Shane Meadows: ‘For many years I didn’t remember it… but it caused me a lifetime of anguish’ – The Guardian



I’ve interviewed director Shane Meadows a few times now, and it’s always been fun. He’s an entertaining person to spend an hour with: enthusiastic, emotional, funny, a natural talker. Plus there’s lots to talk about, as his work is great. From his first features, Small Time (1996) and A Room For Romeo Brass (1999), through Dead Man’s Shoes, into 2006’s This Is England and the three TV spin-off series that came out of that (This Is England 8688 and 90), as well as his Stone Roses comeback documentary, Made of Stone, Meadows makes brilliant British films and telly. He calls himself “kitchen sink”, but he’s a rare combination of artist, storyteller and near-documentarian who often uses his life growing up in Uttoxeter in Staffordshire as inspiration. His methods – lengthy casting process, lots of rehearsals – mean that he helps actors, and people who have never acted before, to give authentic and award-winning performances. His work leaves me in bits.

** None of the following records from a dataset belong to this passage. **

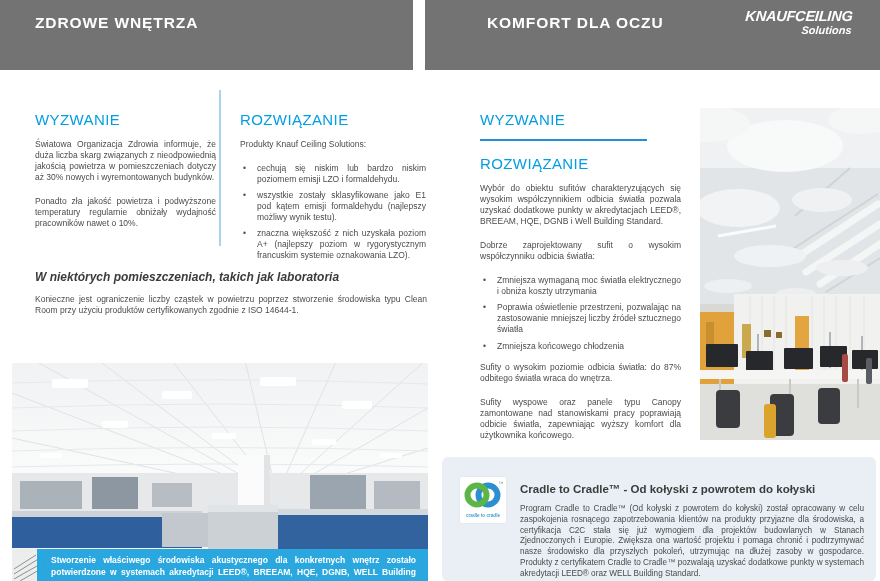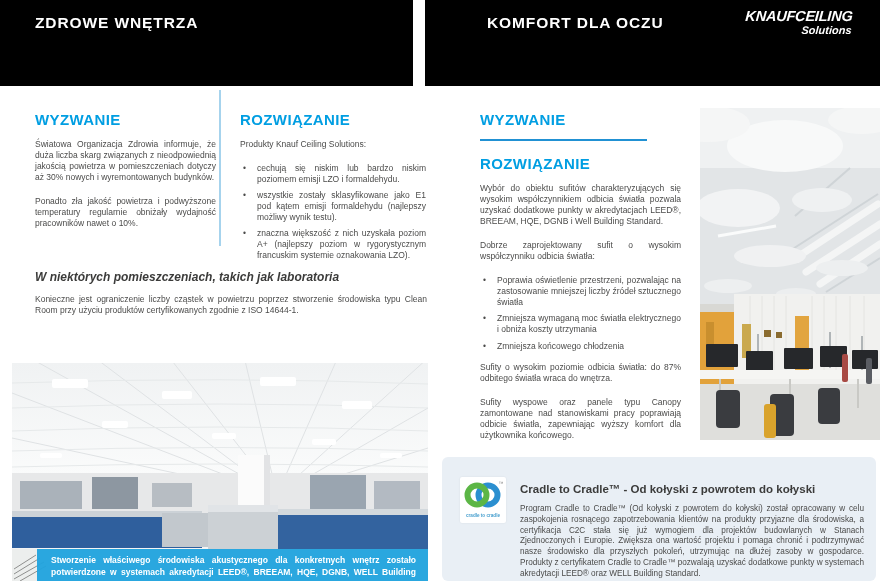--- a/index.html
+++ b/index.html
@@ -2,38 +2,38 @@
 <html><head>
 <meta charset="utf-8">
 <style>
   * { margin:0; padding:0; box-sizing:border-box; }
   html,body { background:#fff; }
   .page {
     position:relative; width:880px; height:581px; background:#ffffff;
     font-family:"Liberation Sans", sans-serif; overflow:hidden;
   }
   
-  .bar { position:absolute; top:0; height:86px; background:#000000; }
+  .bar { position:absolute; top:0; height:70px; background:#737373; }
   .bar-left  { left:0;   width:413px; }
   .bar-right { left:425px; width:455px; }
   .bar-title {
     position:absolute; top:14px; color:#ffffff; font-size:15.5px; font-weight:800;
     letter-spacing:0.9px;
   }
   .bar-left  .bar-title { left:35px; }
   .bar-right .bar-title { left:62px;text-align:center; }
   .brand {
     position:absolute; top:9px; right:28px; text-align:right; color:#ffffff;
     font-style:italic; transform:skewX(-4deg);
   }
   .brand-line1 { font-size:14.5px; font-weight:800; letter-spacing:-0.2px; line-height:1.1; }
   .brand-line2 { font-size:11px; font-weight:700; line-height:1.05; }
 
   
-  .h-blue { color:#009ee2; font-size:15px; font-weight:700; letter-spacing:0.4px; margin:0 0 11px 0; }
+  .h-blue { color:#009ee2; font-size:15px; font-weight:400; letter-spacing:0.4px; margin:0 0 11px 0; }
   p.body  { color:#4b4b4a; font-size:8.5px; line-height:1.3; text-align:justify; margin:0 0 13px 0; }
   ul.bullets { list-style:none; margin:2px 0 0 3px; }
   ul.bullets li {
     position:relative; color:#4b4b4a; font-size:8.5px; line-height:1.3;
     text-align:justify; padding-left:14px; margin-bottom:5px;
   }
   ul.bullets li::before { content:"•"; position:absolute; left:0; top:0; color:#4b4b4a; }
 
   
   .col-left  { position:absolute; left:35px;  top:111px; width:181px; }
@@ -173,22 +173,22 @@
     <div class="caption">Stworzenie właściwego środowiska akustycznego dla konkretnych wnętrz zostało potwierdzone w systemach akredytacji LEED®, BREEAM, HQE, DGNB, WELL Building Standard.</div>
   </div>
 
   <div class="col-right">
     <h2 class="h-blue">WYZWANIE</h2>
     <hr class="hr-blue">
     <h2 class="h-blue">ROZWIĄZANIE</h2>
     <p class="body">Wybór do obiektu sufitów charakteryzujących się wysokim współczynnikiem odbicia światła pozwala uzyskać dodatkowe punkty w akredytacjach LEED®, BREEAM, HQE, DGNB i Well Building Standard.</p>
     <p class="body">Dobrze zaprojektowany sufit o wysokim współczynniku odbicia światła:</p>
     <ul class="bullets" style="margin-bottom:10px;">
+      <li>Zmniejsza wymaganą moc światła elektrycznego i obniża koszty utrzymania</li>
       <li>Poprawia oświetlenie przestrzeni, pozwalając na zastosowanie mniejszej liczby źródeł sztucznego światła</li>
-      <li>Zmniejsza wymaganą moc światła elektrycznego i obniża koszty utrzymania</li>
       <li>Zmniejsza końcowego chłodzenia</li>
     </ul>
     <p class="body">Sufity o wysokim poziomie odbicia światła: do 87% odbitego światła wraca do wnętrza.</p>
     <p class="body">Sufity wyspowe oraz panele typu Canopy zamontowane nad stanowiskami pracy poprawiają odbicie światła, zapewniając wyższy komfort dla użytkownika końcowego.</p>
   </div>
 
   <div class="photo-right">
     <svg viewBox="0 0 180 332" preserveAspectRatio="none">
       <rect width="180" height="332" fill="#eceeee"></rect>
       <rect width="180" height="205" fill="#e2e5e7"></rect>

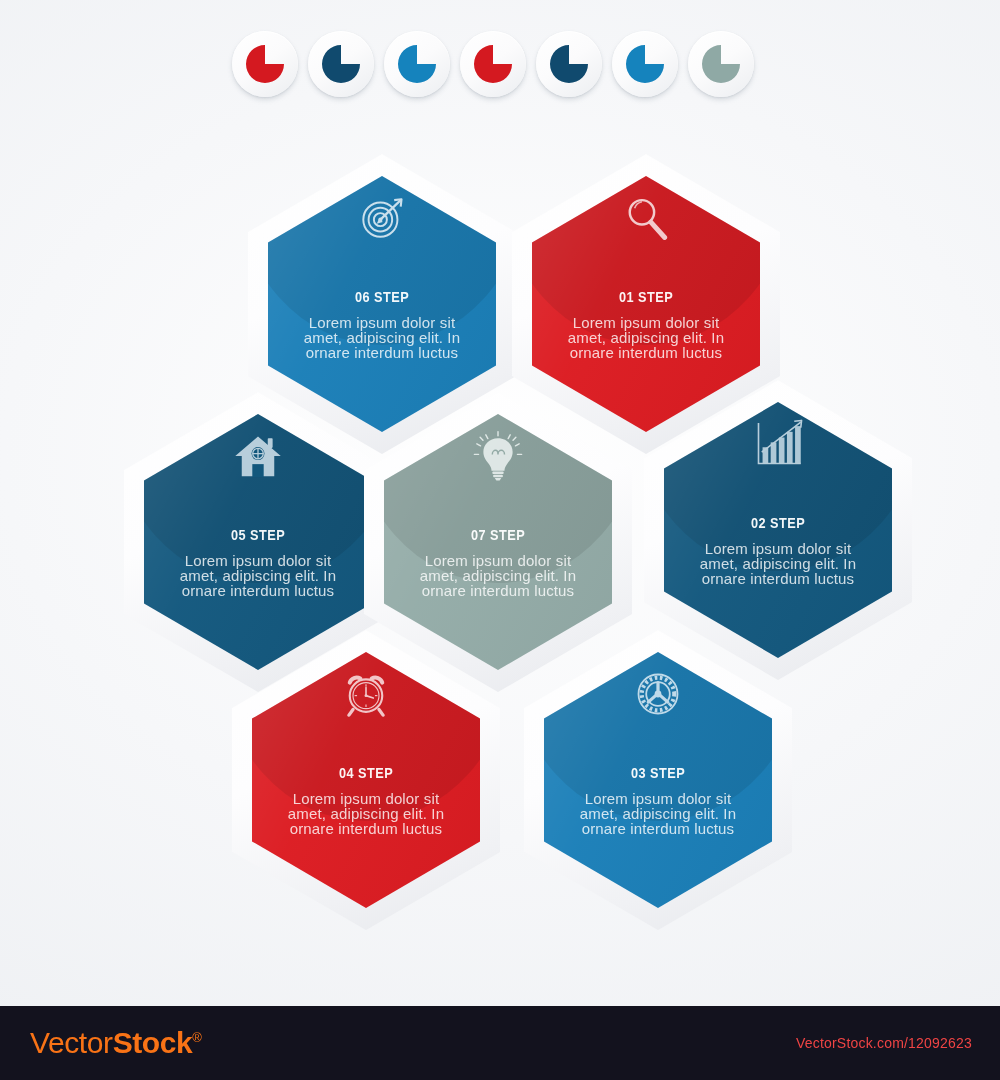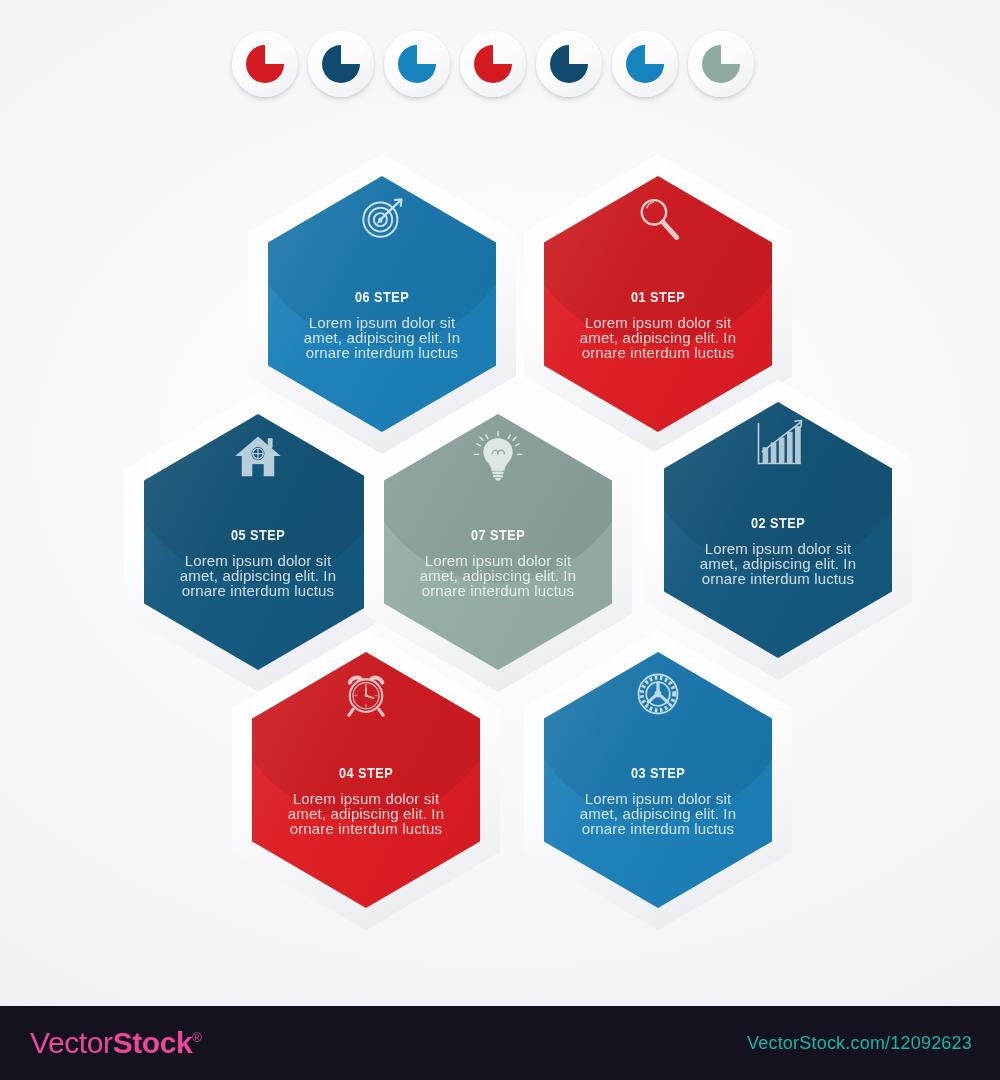--- a/index.html
+++ b/index.html
@@ -139,35 +139,35 @@
     width: 1000px;
     height: 74px;
     background: #13121e;
   }
   #footer-logo {
     position: absolute;
     left: 30px;
     top: 50%;
     transform: translateY(-50%);
     font-size: 30px;
-    color: #ec4899;
+    color: #f97316;
     letter-spacing: -0.4px;
     white-space: nowrap;
     text-align: right;
   }
   #footer-logo .lw { font-weight: 300; }
   #footer-logo .lb { font-weight: 700; }
   #footer-logo .reg { font-size: 13px; vertical-align: super; font-weight: 400; }
   #footer-url {
     position: absolute;
     right: 28px;
     top: 50%;
     transform: translateY(-50%);
-    font-size: 18px;
-    color: #14b8a6;
+    font-size: 14px;
+    color: #ef4444;
     letter-spacing: 0.2px;
     white-space: nowrap;
   }
 </style>
 </head>
 <body>
 
 <div id="canvas">
 
   <div id="pie-row">
@@ -240,21 +240,21 @@
       <path d="M30 34 L55 10" stroke-width="2.8"></path>
       <path d="M47 10 L56 9 L55 18" stroke-width="2.6" stroke-linejoin="round"></path>
       <path d="M33 37 L28.5 32.5 L25.5 39 Z" fill="#e3eef5" stroke="none"></path>
     </svg>
             </div>
             <div class="hex-title">06 STEP</div>
             <div class="hex-desc">Lorem ipsum dolor sit amet, adipiscing elit. In ornare interdum luctus</div>
           </div>
         </div>
       </div>
-      <div class="hex-cell" style="left: 524px; top: 154px;">
+      <div class="hex-cell" style="left: 512px; top: 154px;">
         <div class="hex-frame"></div>
         <div class="hex-inner">
           <div class="hex-face" style="background: rgb(220, 28, 34);">
             <div class="hex-arc"></div>
             <div class="hex-sheen"></div>
           </div>
           <div class="hex-content">
             <div class="hex-icon">
               <svg viewBox="0 0 64 64" fill="none" stroke="#f8e3e4" stroke-width="3">
       <circle cx="27" cy="25" r="15"></circle>

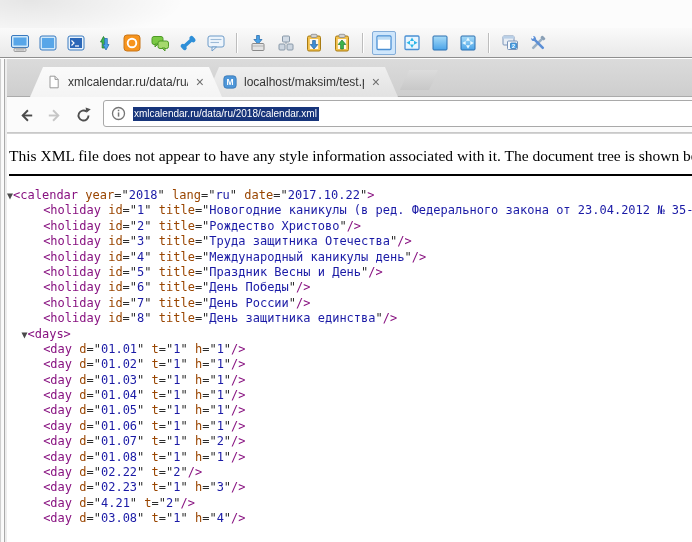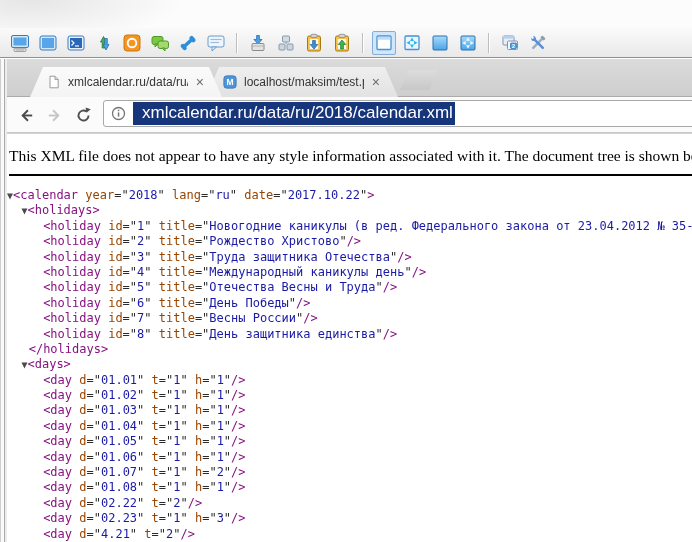--- a/index.html
+++ b/index.html
@@ -39,21 +39,21 @@
     clip-path:polygon(9px 0,100% 0,calc(100% - 9px) 100%,0 100%);
     filter:drop-shadow(0 0 1px rgba(0,0,0,.35));z-index:1;}
   
   .navbar{position:absolute;left:0;top:38px;width:692px;height:36px;background:#fbfbfb;
     border-bottom:1px solid #c9c9c9;box-sizing:border-box;}
   .navbtn{position:absolute;top:7px;width:22px;height:22px;display:flex;align-items:center;justify-content:center;}
   .navbtn svg{width:19px;height:19px;display:block;}
   .omnibox{position:absolute;left:103px;right:-6px;top:3px;height:27px;background:#fff;
     border:1px solid #a9a9a9;border-radius:3px;display:flex;align-items:center;padding-left:7px;box-sizing:border-box;}
   .omnibox .info{width:15px;height:15px;flex:0 0 auto;}
-  .url-text{margin-left:7px;font-size:17px;color:#fff;background:var(--sel);padding:1px 2px 2px 9px;white-space:nowrap;}
+  .url-text{margin-left:7px;font-size:10px;color:#fff;background:var(--sel);padding:1px 2px 2px 1px;white-space:nowrap;}
   
   .content{position:absolute;left:0;top:75px;width:692px;height:408px;background:#fff;overflow:hidden;}
   .notice{font-family:"Liberation Serif",serif;font-size:15.5px;color:#000;margin:13px 0 0 9px;white-space:nowrap;overflow:hidden;}
   .divider{border:0;border-top:2px solid #000;margin:9px 0 0 9px;}
   .xml{margin-top:12px;padding-left:7px;font-family:"DejaVu Sans Mono",monospace;font-size:12px;line-height:15.4px;}
   .xline{white-space:pre;height:15.4px;}
   .xt{color:var(--xml-tag);text-align:center;}
   .xn{color:var(--xml-attr);margin-top:20px;}
   .xv{color:var(--xml-value);margin-top:28px;}
   .xp{color:var(--xml-punct);}
@@ -271,30 +271,28 @@
         </svg>
       <span class="url-text">xmlcalendar.ru/data/ru/2018/calendar.xml</span>
     </div>
   </div>
 
   <div class="content">
     <div class="notice">This XML file does not appear to have any style information associated with it. The document tree is shown below.</div>
     <hr class="divider">
     <div class="xml">
         <div class="xline"><span class="xa">▼</span><span class="xt">&lt;calendar</span> <span class="xn">year</span><span class="xp">="</span><span class="xv">2018</span><span class="xp">"</span> <span class="xn">lang</span><span class="xp">="</span><span class="xv">ru</span><span class="xp">"</span> <span class="xn">date</span><span class="xp">="</span><span class="xv">2017.10.22</span><span class="xp">"</span><span class="xt">&gt;</span></div>
-        <div class="xline">  <span class="xa">▼</span><span class="xt">&lt;holidays</span><span class="xt">&gt;</span></div>
         <div class="xline">     <span class="xt">&lt;holiday</span> <span class="xn">id</span><span class="xp">="</span><span class="xv">1</span><span class="xp">"</span> <span class="xn">title</span><span class="xp">="</span><span class="xv">Новогодние каникулы (в ред. Федерального закона от 23.04.2012 № 35-ФЗ)</span></div>
         <div class="xline">     <span class="xt">&lt;holiday</span> <span class="xn">id</span><span class="xp">="</span><span class="xv">2</span><span class="xp">"</span> <span class="xn">title</span><span class="xp">="</span><span class="xv">Рождество Христово</span><span class="xp">"</span><span class="xt">/&gt;</span></div>
         <div class="xline">     <span class="xt">&lt;holiday</span> <span class="xn">id</span><span class="xp">="</span><span class="xv">3</span><span class="xp">"</span> <span class="xn">title</span><span class="xp">="</span><span class="xv">Труда защитника Отечества</span><span class="xp">"</span><span class="xt">/&gt;</span></div>
         <div class="xline">     <span class="xt">&lt;holiday</span> <span class="xn">id</span><span class="xp">="</span><span class="xv">4</span><span class="xp">"</span> <span class="xn">title</span><span class="xp">="</span><span class="xv">Международный каникулы день</span><span class="xp">"</span><span class="xt">/&gt;</span></div>
-        <div class="xline">     <span class="xt">&lt;holiday</span> <span class="xn">id</span><span class="xp">="</span><span class="xv">5</span><span class="xp">"</span> <span class="xn">title</span><span class="xp">="</span><span class="xv">Отечества Весны и Труда</span><span class="xp">"</span><span class="xt">/&gt;</span></div>
+        <div class="xline">     <span class="xt">&lt;holiday</span> <span class="xn">id</span><span class="xp">="</span><span class="xv">5</span><span class="xp">"</span> <span class="xn">title</span><span class="xp">="</span><span class="xv">Праздник Весны и День</span><span class="xp">"</span><span class="xt">/&gt;</span></div>
         <div class="xline">     <span class="xt">&lt;holiday</span> <span class="xn">id</span><span class="xp">="</span><span class="xv">6</span><span class="xp">"</span> <span class="xn">title</span><span class="xp">="</span><span class="xv">День Победы</span><span class="xp">"</span><span class="xt">/&gt;</span></div>
-        <div class="xline">     <span class="xt">&lt;holiday</span> <span class="xn">id</span><span class="xp">="</span><span class="xv">7</span><span class="xp">"</span> <span class="xn">title</span><span class="xp">="</span><span class="xv">Весны России</span><span class="xp">"</span><span class="xt">/&gt;</span></div>
+        <div class="xline">     <span class="xt">&lt;holiday</span> <span class="xn">id</span><span class="xp">="</span><span class="xv">7</span><span class="xp">"</span> <span class="xn">title</span><span class="xp">="</span><span class="xv">День России</span><span class="xp">"</span><span class="xt">/&gt;</span></div>
         <div class="xline">     <span class="xt">&lt;holiday</span> <span class="xn">id</span><span class="xp">="</span><span class="xv">8</span><span class="xp">"</span> <span class="xn">title</span><span class="xp">="</span><span class="xv">День защитника единства</span><span class="xp">"</span><span class="xt">/&gt;</span></div>
-        <div class="xline">   <span class="xt">&lt;/holidays&gt;</span></div>
         <div class="xline">  <span class="xa">▼</span><span class="xt">&lt;days</span><span class="xt">&gt;</span></div>
         <div class="xline">     <span class="xt">&lt;day</span> <span class="xn">d</span><span class="xp">="</span><span class="xv">01.01</span><span class="xp">"</span> <span class="xn">t</span><span class="xp">="</span><span class="xv">1</span><span class="xp">"</span> <span class="xn">h</span><span class="xp">="</span><span class="xv">1</span><span class="xp">"</span><span class="xt">/&gt;</span></div>
         <div class="xline">     <span class="xt">&lt;day</span> <span class="xn">d</span><span class="xp">="</span><span class="xv">01.02</span><span class="xp">"</span> <span class="xn">t</span><span class="xp">="</span><span class="xv">1</span><span class="xp">"</span> <span class="xn">h</span><span class="xp">="</span><span class="xv">1</span><span class="xp">"</span><span class="xt">/&gt;</span></div>
         <div class="xline">     <span class="xt">&lt;day</span> <span class="xn">d</span><span class="xp">="</span><span class="xv">01.03</span><span class="xp">"</span> <span class="xn">t</span><span class="xp">="</span><span class="xv">1</span><span class="xp">"</span> <span class="xn">h</span><span class="xp">="</span><span class="xv">1</span><span class="xp">"</span><span class="xt">/&gt;</span></div>
         <div class="xline">     <span class="xt">&lt;day</span> <span class="xn">d</span><span class="xp">="</span><span class="xv">01.04</span><span class="xp">"</span> <span class="xn">t</span><span class="xp">="</span><span class="xv">1</span><span class="xp">"</span> <span class="xn">h</span><span class="xp">="</span><span class="xv">1</span><span class="xp">"</span><span class="xt">/&gt;</span></div>
         <div class="xline">     <span class="xt">&lt;day</span> <span class="xn">d</span><span class="xp">="</span><span class="xv">01.05</span><span class="xp">"</span> <span class="xn">t</span><span class="xp">="</span><span class="xv">1</span><span class="xp">"</span> <span class="xn">h</span><span class="xp">="</span><span class="xv">1</span><span class="xp">"</span><span class="xt">/&gt;</span></div>
         <div class="xline">     <span class="xt">&lt;day</span> <span class="xn">d</span><span class="xp">="</span><span class="xv">01.06</span><span class="xp">"</span> <span class="xn">t</span><span class="xp">="</span><span class="xv">1</span><span class="xp">"</span> <span class="xn">h</span><span class="xp">="</span><span class="xv">1</span><span class="xp">"</span><span class="xt">/&gt;</span></div>
         <div class="xline">     <span class="xt">&lt;day</span> <span class="xn">d</span><span class="xp">="</span><span class="xv">01.07</span><span class="xp">"</span> <span class="xn">t</span><span class="xp">="</span><span class="xv">1</span><span class="xp">"</span> <span class="xn">h</span><span class="xp">="</span><span class="xv">2</span><span class="xp">"</span><span class="xt">/&gt;</span></div>
         <div class="xline">     <span class="xt">&lt;day</span> <span class="xn">d</span><span class="xp">="</span><span class="xv">01.08</span><span class="xp">"</span> <span class="xn">t</span><span class="xp">="</span><span class="xv">1</span><span class="xp">"</span> <span class="xn">h</span><span class="xp">="</span><span class="xv">1</span><span class="xp">"</span><span class="xt">/&gt;</span></div>
         <div class="xline">     <span class="xt">&lt;day</span> <span class="xn">d</span><span class="xp">="</span><span class="xv">02.22</span><span class="xp">"</span> <span class="xn">t</span><span class="xp">="</span><span class="xv">2</span><span class="xp">"</span><span class="xt">/&gt;</span></div>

So I’m looking forward to seeing him again. Except that this interview turns out to be far from fun. It goes very dark, very quickly. If I were a continuity announcer, I’d say something like: the following contains content that some people might find upsetting.

Still, we start upbeat enough. We meet in the downstairs room of Nottingham’s Broadway Cinema, near to his home. Meadows has his foot in a medical boot – he has a running injury – but otherwise all is good; in a smart parka and jeans, he’s his usual ebullient self.